Task requirements: Please write out every record exactly, but keep any images out of it.

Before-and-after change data

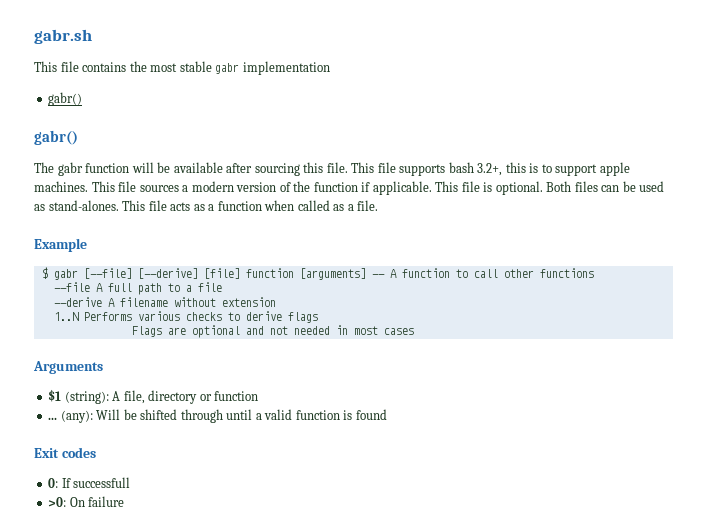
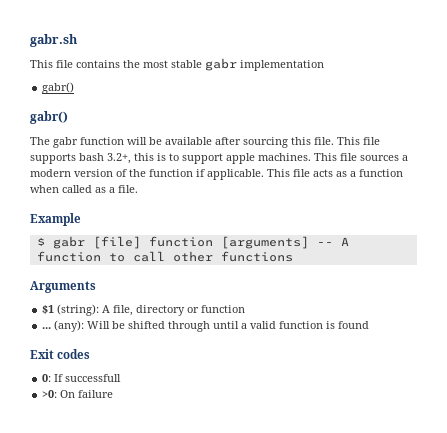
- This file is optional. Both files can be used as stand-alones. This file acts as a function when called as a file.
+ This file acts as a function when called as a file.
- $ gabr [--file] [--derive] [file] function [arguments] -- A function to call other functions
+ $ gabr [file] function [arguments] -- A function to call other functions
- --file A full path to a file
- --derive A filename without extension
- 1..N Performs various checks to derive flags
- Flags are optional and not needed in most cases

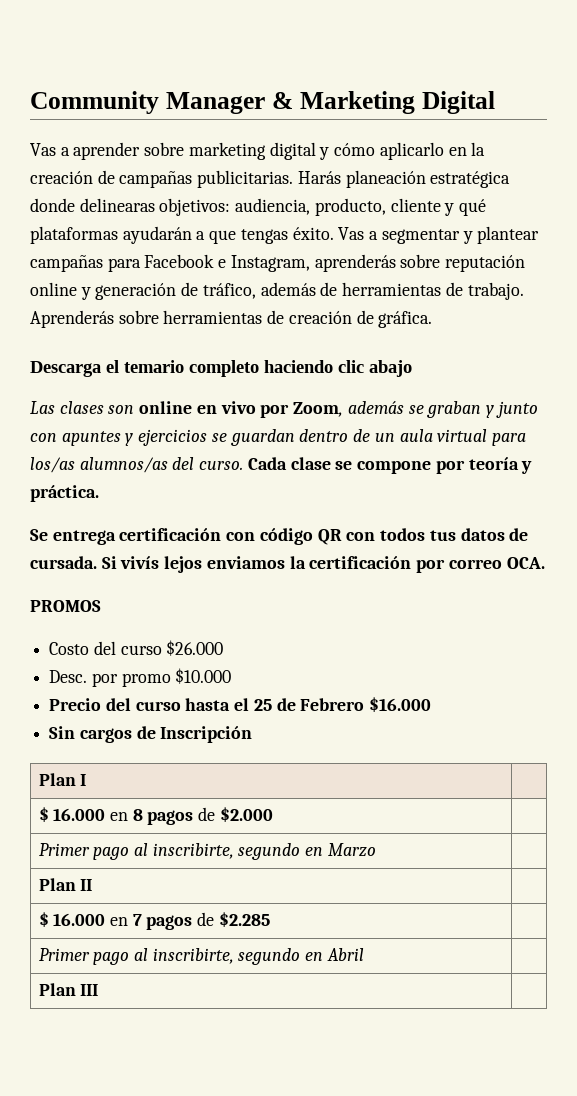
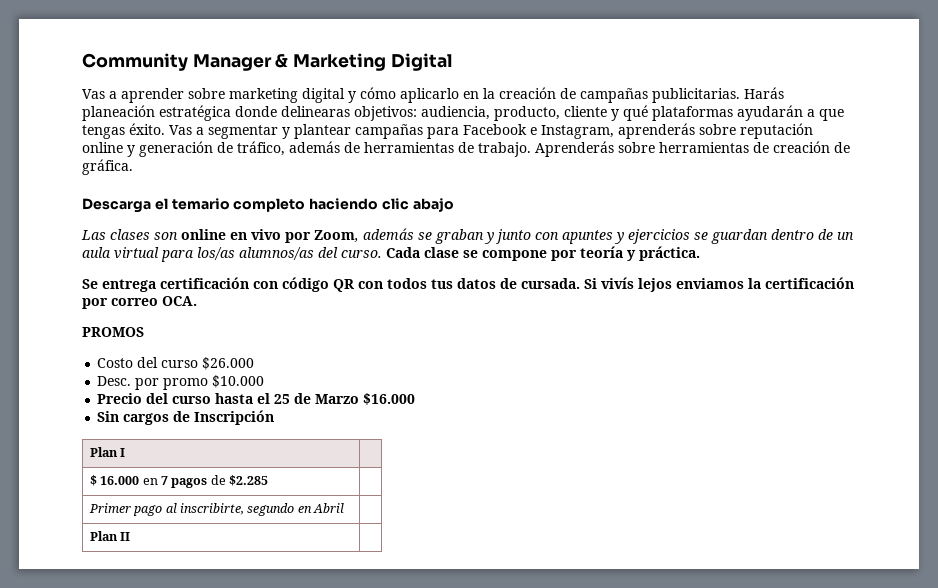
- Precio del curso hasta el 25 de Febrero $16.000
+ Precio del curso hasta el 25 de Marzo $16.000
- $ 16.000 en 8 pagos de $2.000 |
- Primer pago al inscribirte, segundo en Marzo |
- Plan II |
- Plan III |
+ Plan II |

Answer to the exercise:
- This file is optional. Both files can be used as stand-alones. This file acts as a function when called as a file.
+ This file acts as a function when called as a file.
- $ gabr [--file] [--derive] [file] function [arguments] -- A function to call other functions
+ $ gabr [file] function [arguments] -- A function to call other functions
- --file A full path to a file
- --derive A filename without extension
- 1..N Performs various checks to derive flags
- Flags are optional and not needed in most cases

- Precio del curso hasta el 25 de Febrero $16.000
+ Precio del curso hasta el 25 de Marzo $16.000
- $ 16.000 en 8 pagos de $2.000 |
- Primer pago al inscribirte, segundo en Marzo |
- Plan II |
- Plan III |
+ Plan II |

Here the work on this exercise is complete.